#### Assigned task:
Only the lines from the one with "margin-top: 6px ->" to the end of the data below should be given again, exactly, with both ends included and pictures omitted.

Web page revision data
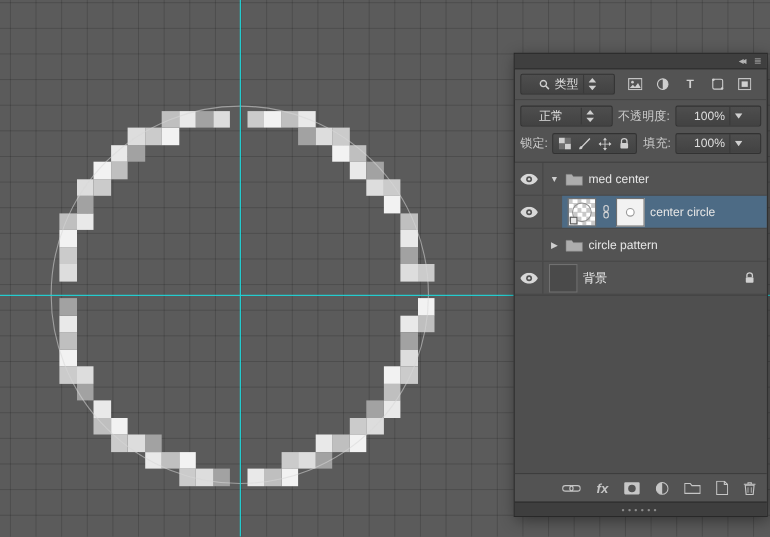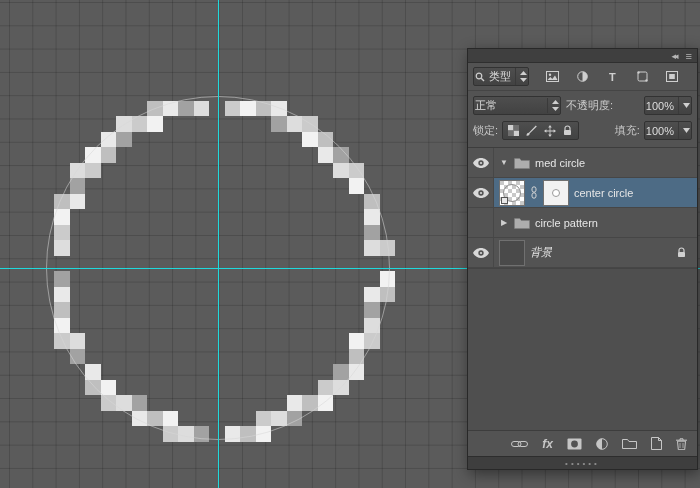"类型" .combo { padding: 0 1px -> 0 16px }
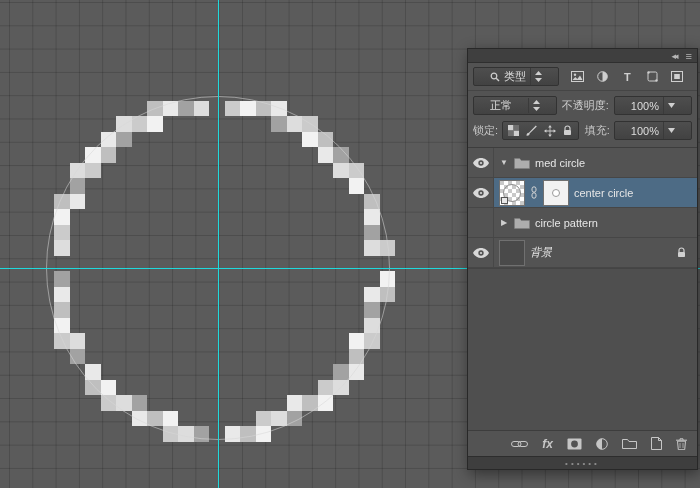"med circle" span.layer-name { text: circle -> center }
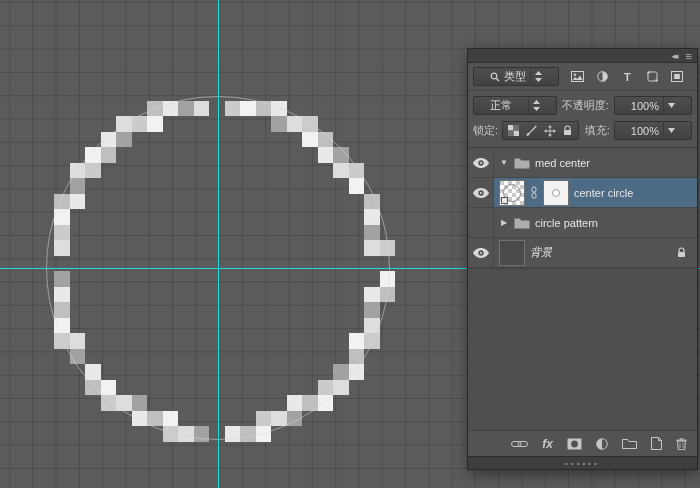"center circle" .layer-row.selected .row-content { margin-left: none -> 17px }
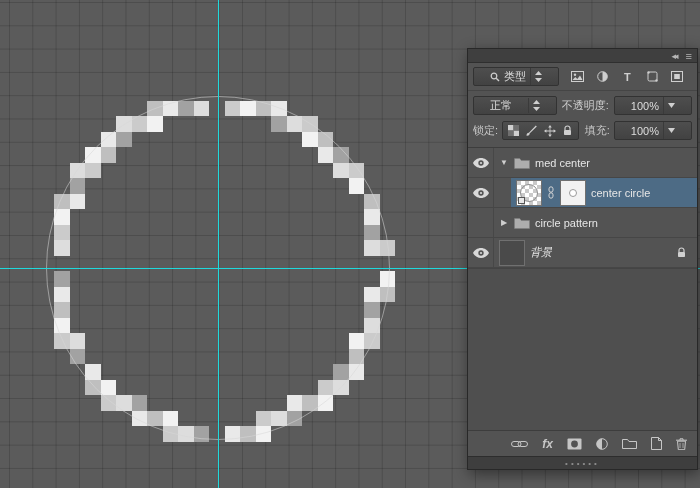"背景" .layer-name.italic { font-style: italic -> none }
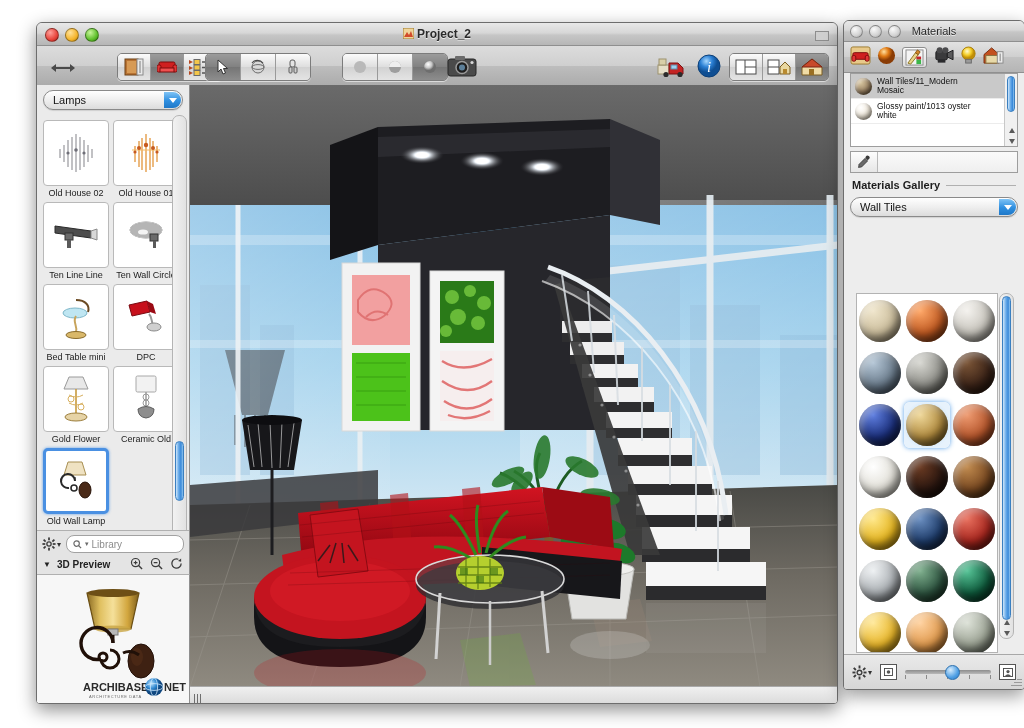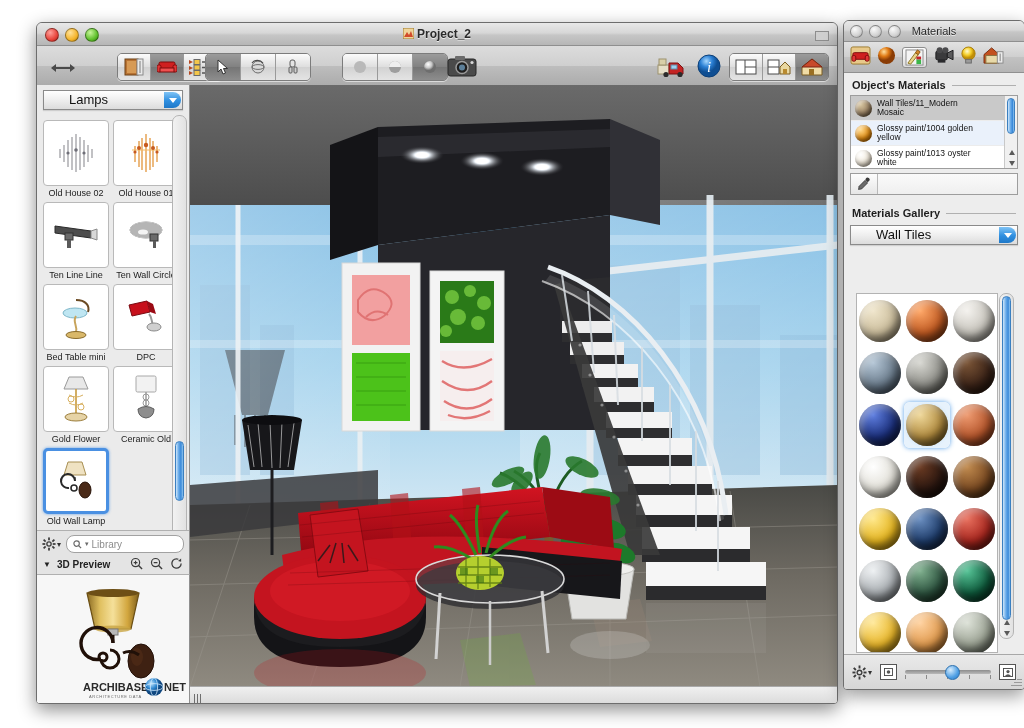"Object's Materials" div.secthead { html: <div> <span>Object's Materials</span> <span></span> </div> -> none }
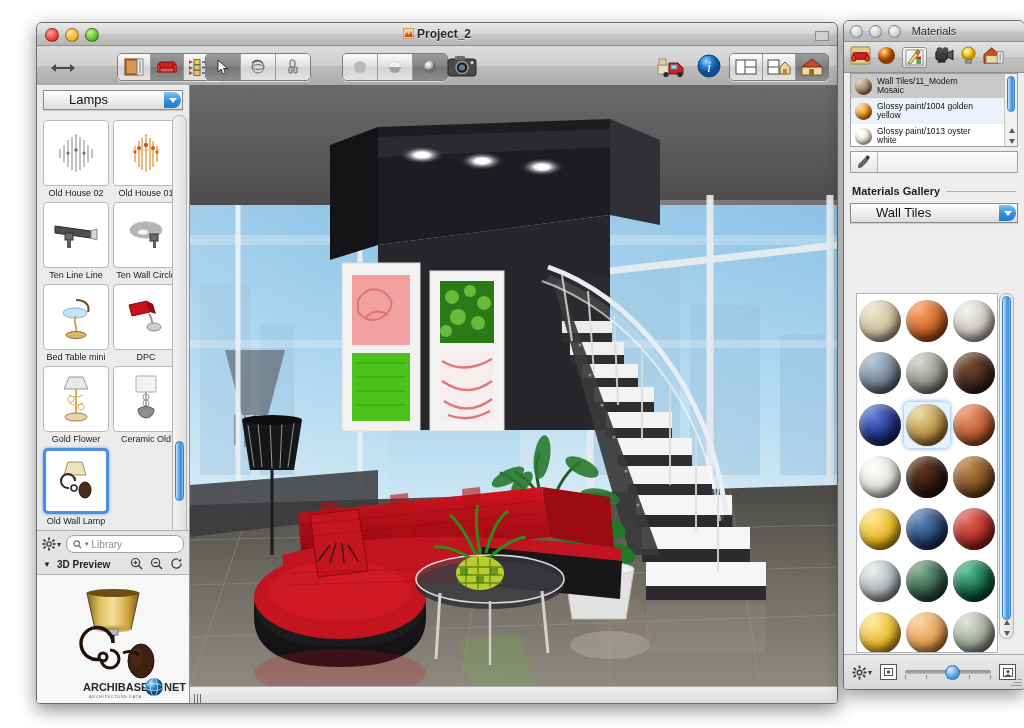"Lamps" .popup { border-radius: 0 -> 10px; font-size: 13px -> 11px; padding-left: 25px -> 9px }
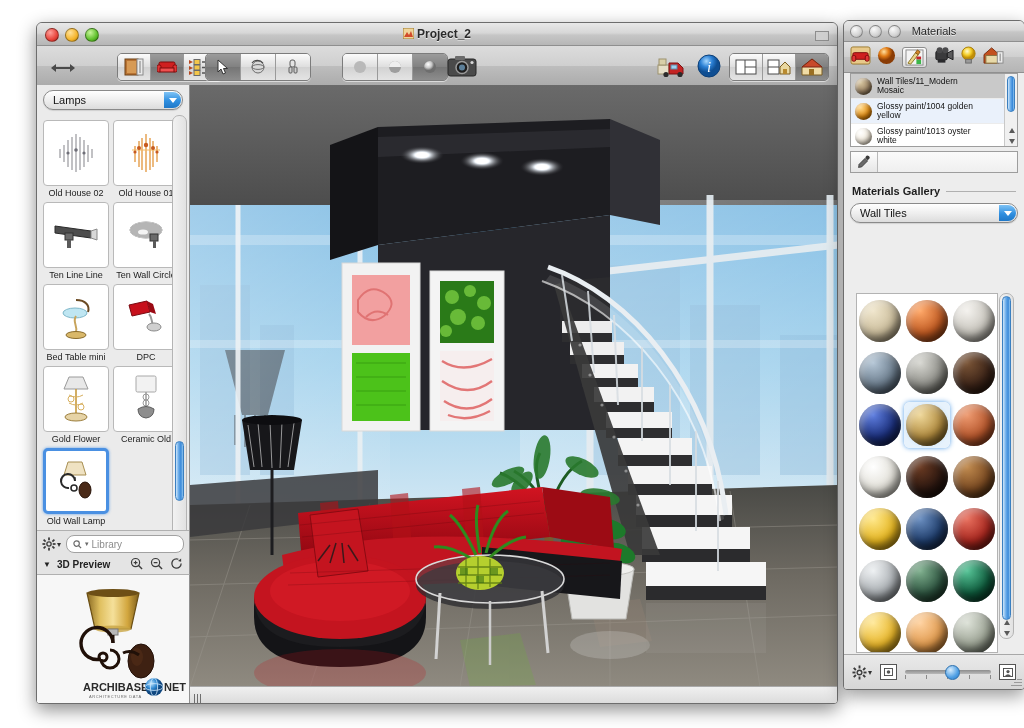"Glossy paint/1004 golden yellow" div.matrow { html: <div> <span></span> <span>Glossy paint/1004 golden yellow</span> </div> -> none }
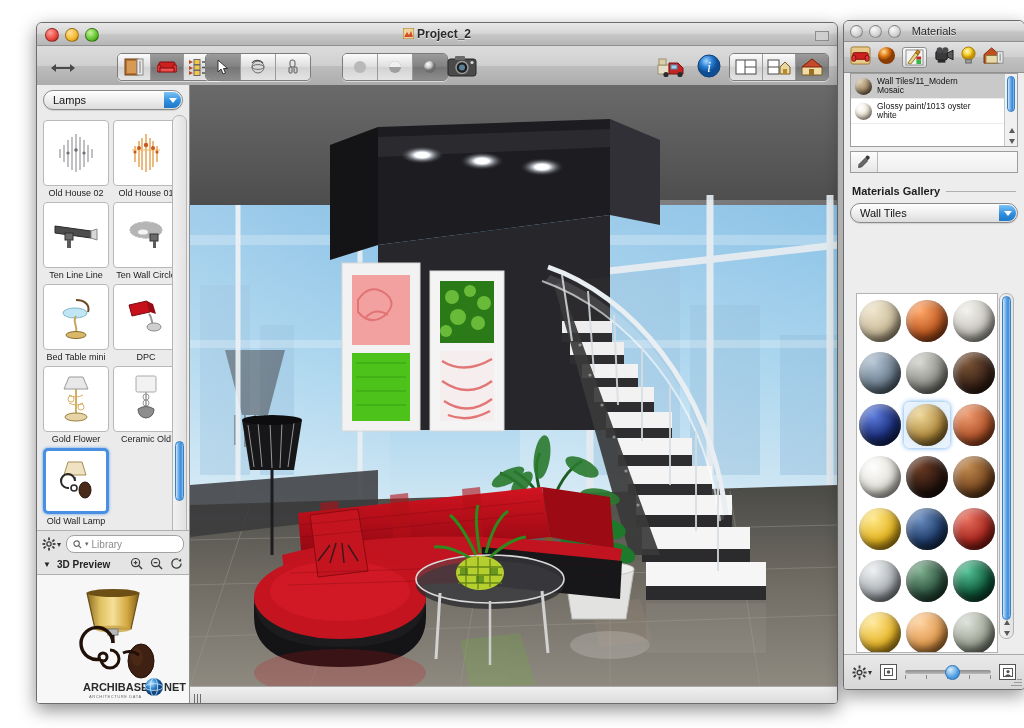"Materials Gallery" div.secthead { margin-top: 6px -> none }
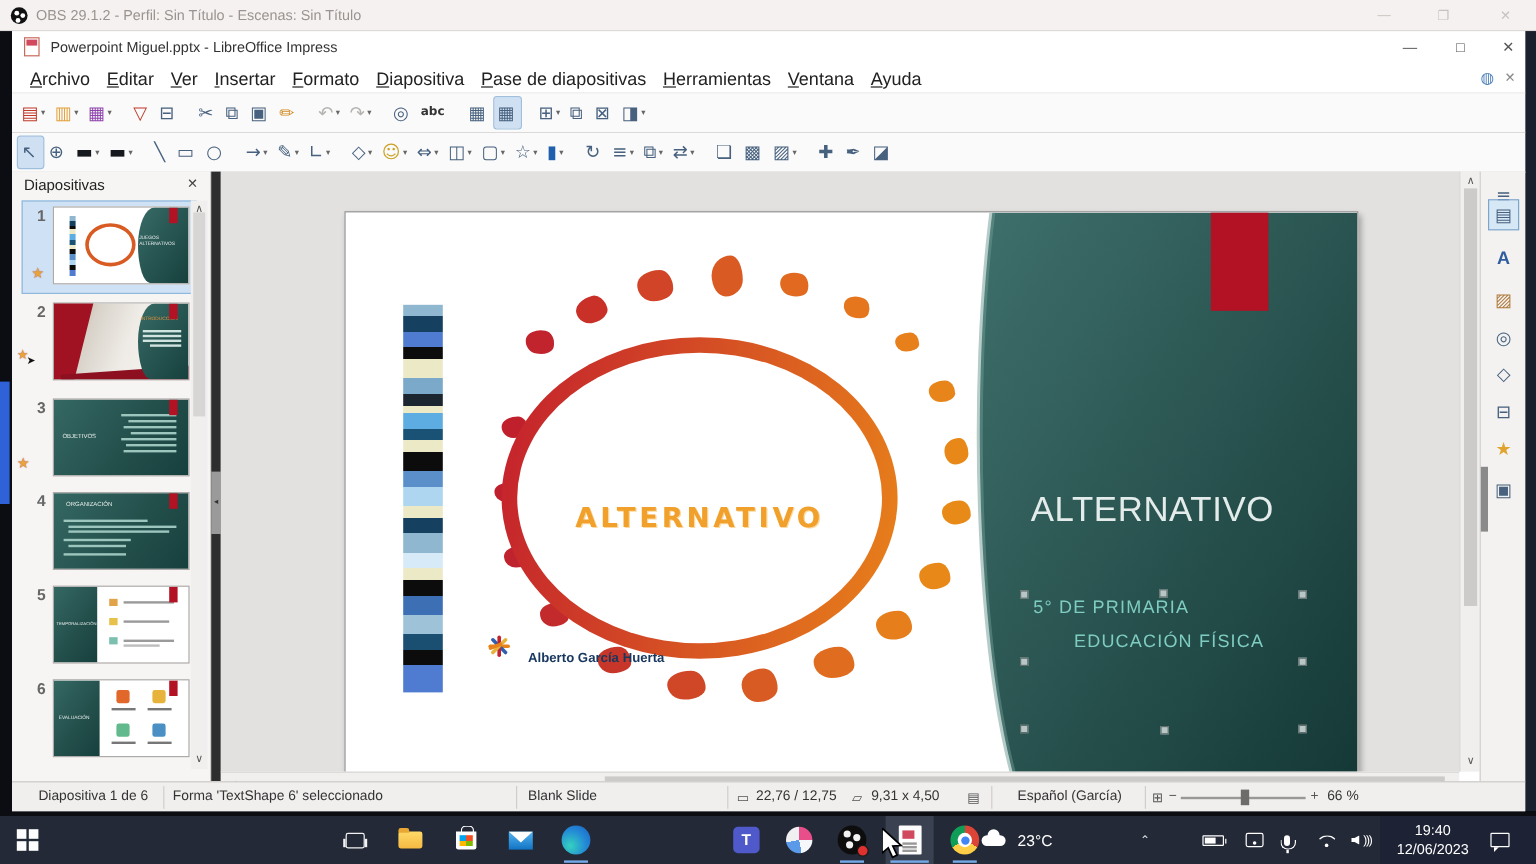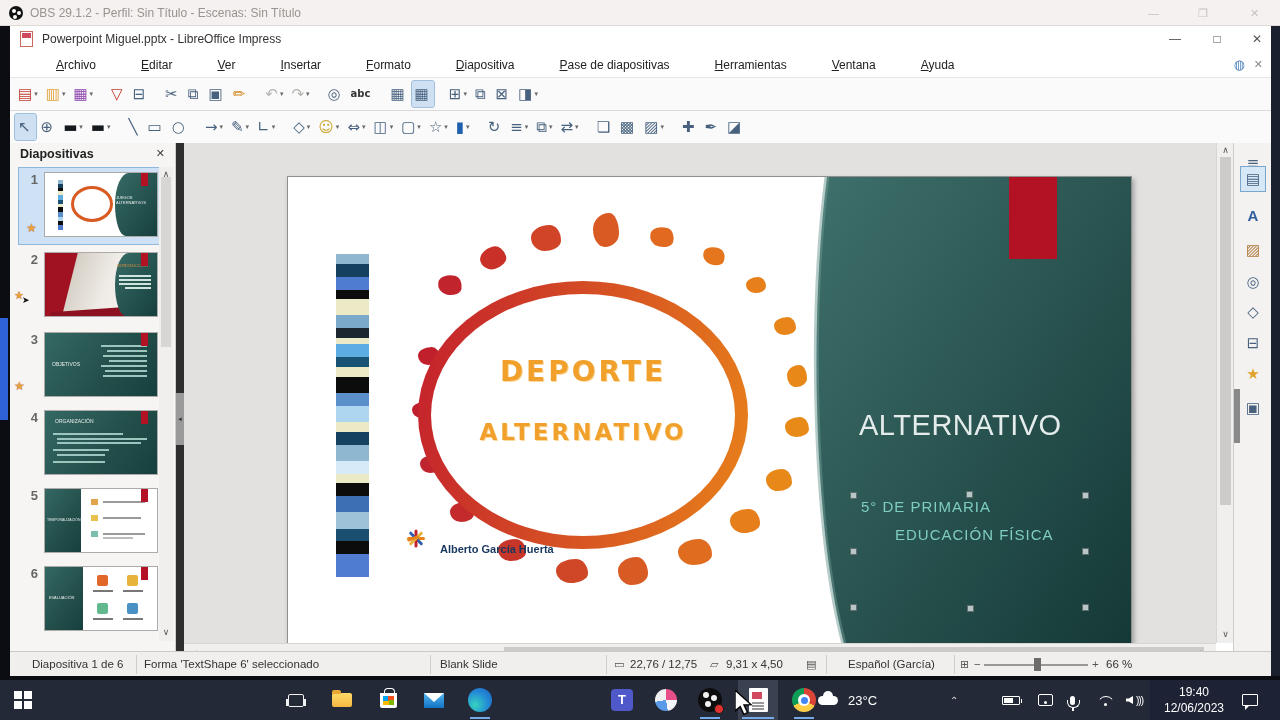"Archivo" .menu-item { font-size: 12px -> 15px; margin-left: 31px -> none }
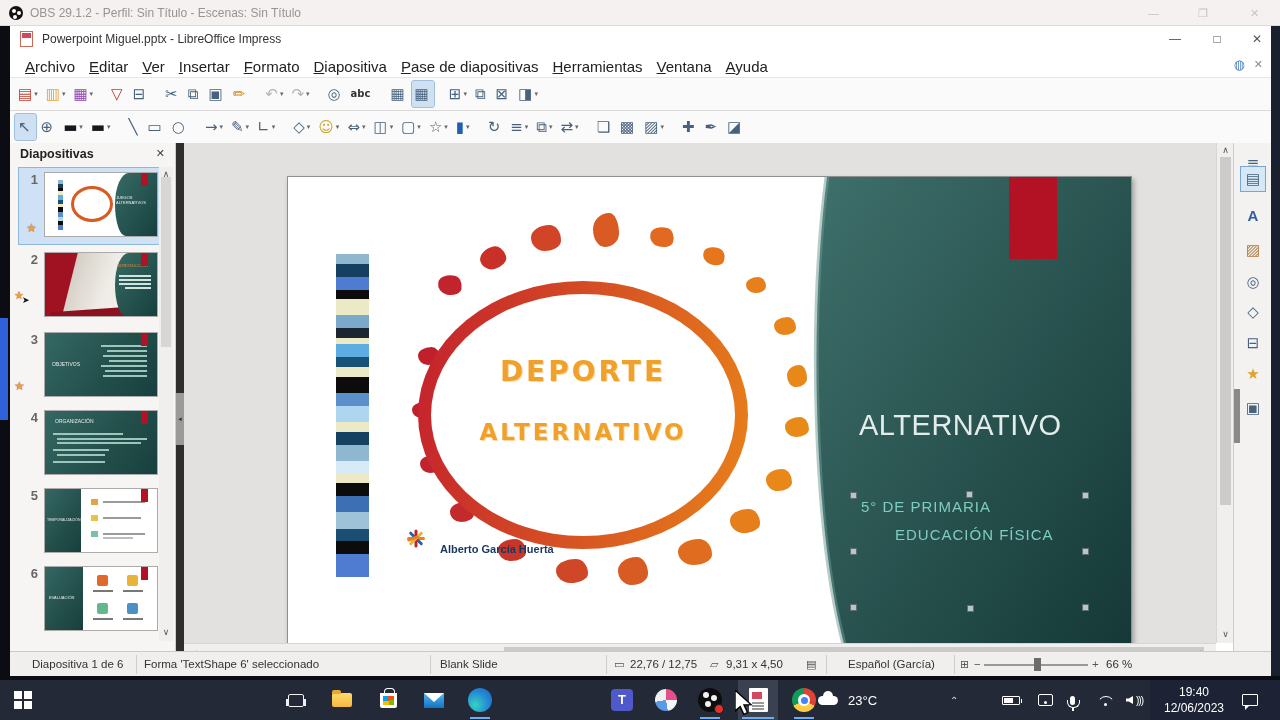"Diapositivas" #panel-header { font-weight: bold -> normal }
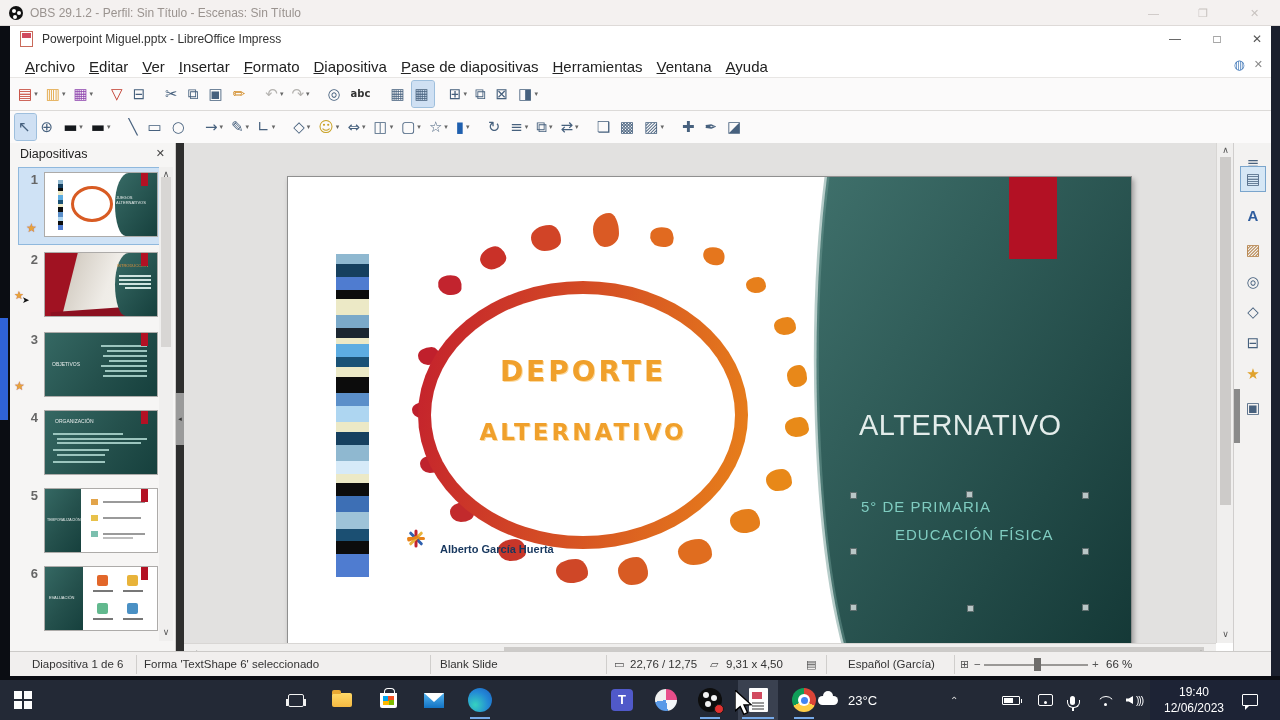"DEPORTE" div.gtxt { html: <div>DEPORTE</div> -> none }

#### Answer for this exercise:
"Materials Gallery" div.secthead { margin-top: 6px -> none }
"Archivo" .menu-item { font-size: 12px -> 15px; margin-left: 31px -> none }
"Diapositivas" #panel-header { font-weight: bold -> normal }
"DEPORTE" div.gtxt { html: <div>DEPORTE</div> -> none }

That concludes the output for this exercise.